Hundreds of workers braved the cold Washington, D.C., weather today to send a message to the Transportation Security Administration (TSA): Give transportation security officers (TSOs) who protect the flying public the opportunity to protect themselves with the right to bargain a union contract.

“Chanting Union Rights for TSOs,” members of dozens of unions rallied at AFL-CIO headquarters this morning. Speaking within earshot of the White House, AFL-CIO Executive Vice President Arlene Holt Baker said:

“It is way past time for the Obama administration to give the TSOs their right to bargain collectively and hold their election so they can sit down at the table with management, start the negotiations and change their lives for the better.”

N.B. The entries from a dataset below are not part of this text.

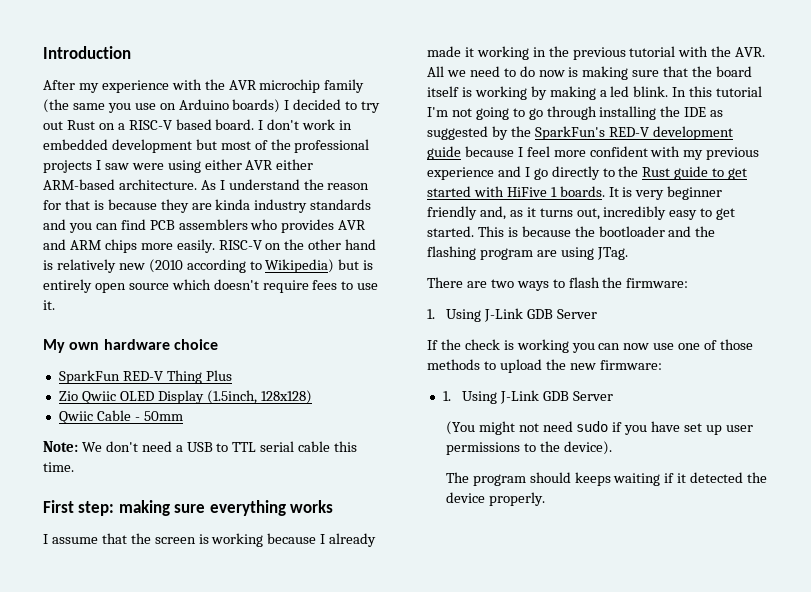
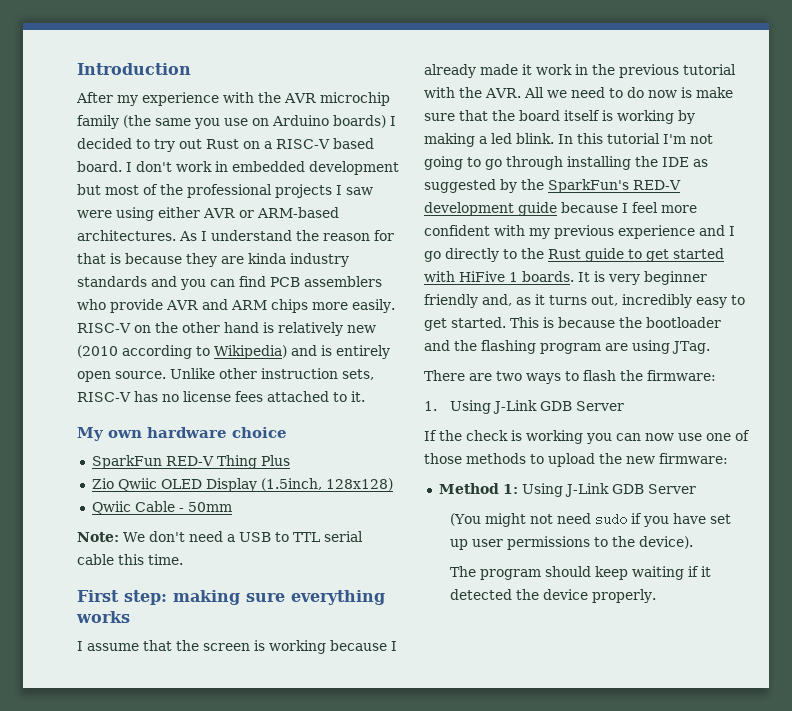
[276,159,314,170] [43,179,197,190] either ARM-based architecture. -> [239,207,339,218] [77,230,176,241] or ARM-based architectures.
[281,219,335,233] provides -> [110,299,163,313] provide
[338,259,360,270] but -> [291,345,317,356] and
[128,279,379,293] source which doesn't require fees to use -> [115,368,374,380] [77,391,347,402] source. Unlike other instruction sets, RISC-V has no license fees attached to
[476,46,529,60] working -> [536,64,572,75] work
[582,66,629,80] making -> [696,87,733,98] make
[442,391,451,401] 1. -> [438,483,518,494] Method 1:
[574,472,611,486] keeps -> [595,566,629,580] keep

AFGE yesterday filed a petition with the Federal Labor Relations Authority (FLRA) for an election to allow the 41,000 TSOs to vote on union representation. In 2003, the Bush administration stripped the workers of collective bargaining rights.

Although TSA workers have been denied the freedom to bargain collectively, 13,000 of them are members of AFGE, which regularly represents them before the TSA Disciplinary Review Board, the U.S. Equal Employment Opportunity Commission, Congress and the courts.

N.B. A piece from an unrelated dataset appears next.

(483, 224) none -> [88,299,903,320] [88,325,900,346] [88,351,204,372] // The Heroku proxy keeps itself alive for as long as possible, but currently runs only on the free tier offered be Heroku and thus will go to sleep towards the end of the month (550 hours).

Kimberly Kraynak, a TSA worker at Pittsburgh International Airport, told the crowd:

The time is now for change at TSA.

The AFL-CIO and affiliated unions are mobilizing to draw attention to the plight of these workers and the unfair ways they are being treated. Even though federal border guards, immigration and customs and Federal Protective Service employees have collective bargaining rights, TSA employees still do not.

AFL-CIO Secretary-Treasurer Liz Shuler told the rally the union movement “will not rest until the TSOs are treated equally” with other Homeland Security employees who have the right to bargain a contract.

AFGE President John Gage took head-on arguments by conservatives in Congress that allowing TSOs to have a union contract would jeopardize national security. He cited union members who have acted heroically when national security was threatened, such as the first responders to the Sept. 11, 2001, bombings and the police officers who shot a gunman who killed 13 people at Fort Hood, Texas. Gage said:

The national security argument is an insult to AFGE, the AFL-CIO and every union member. Don’t tell me that being in the union movement doesn’t do anything but good for national security.

Other speakers at the rally included Rep. Nita Lowey (D-N.Y.), Communications Workers of America (CWA) President Larry Cohen, Flight Attendants-CWA President Patricia Friend, National Air Traffic Controllers Association (NATCA) President Paul Rinaldi, Letter Carriers (NALC) Vice President George Mignosi, Transport Workers (TWU) Executive Vice President Harry Lombardo, Machinists (IAM) Vice President Robert Roach and Metropolitan Baltimore Council of AFL-CIO President Ernest Grecco.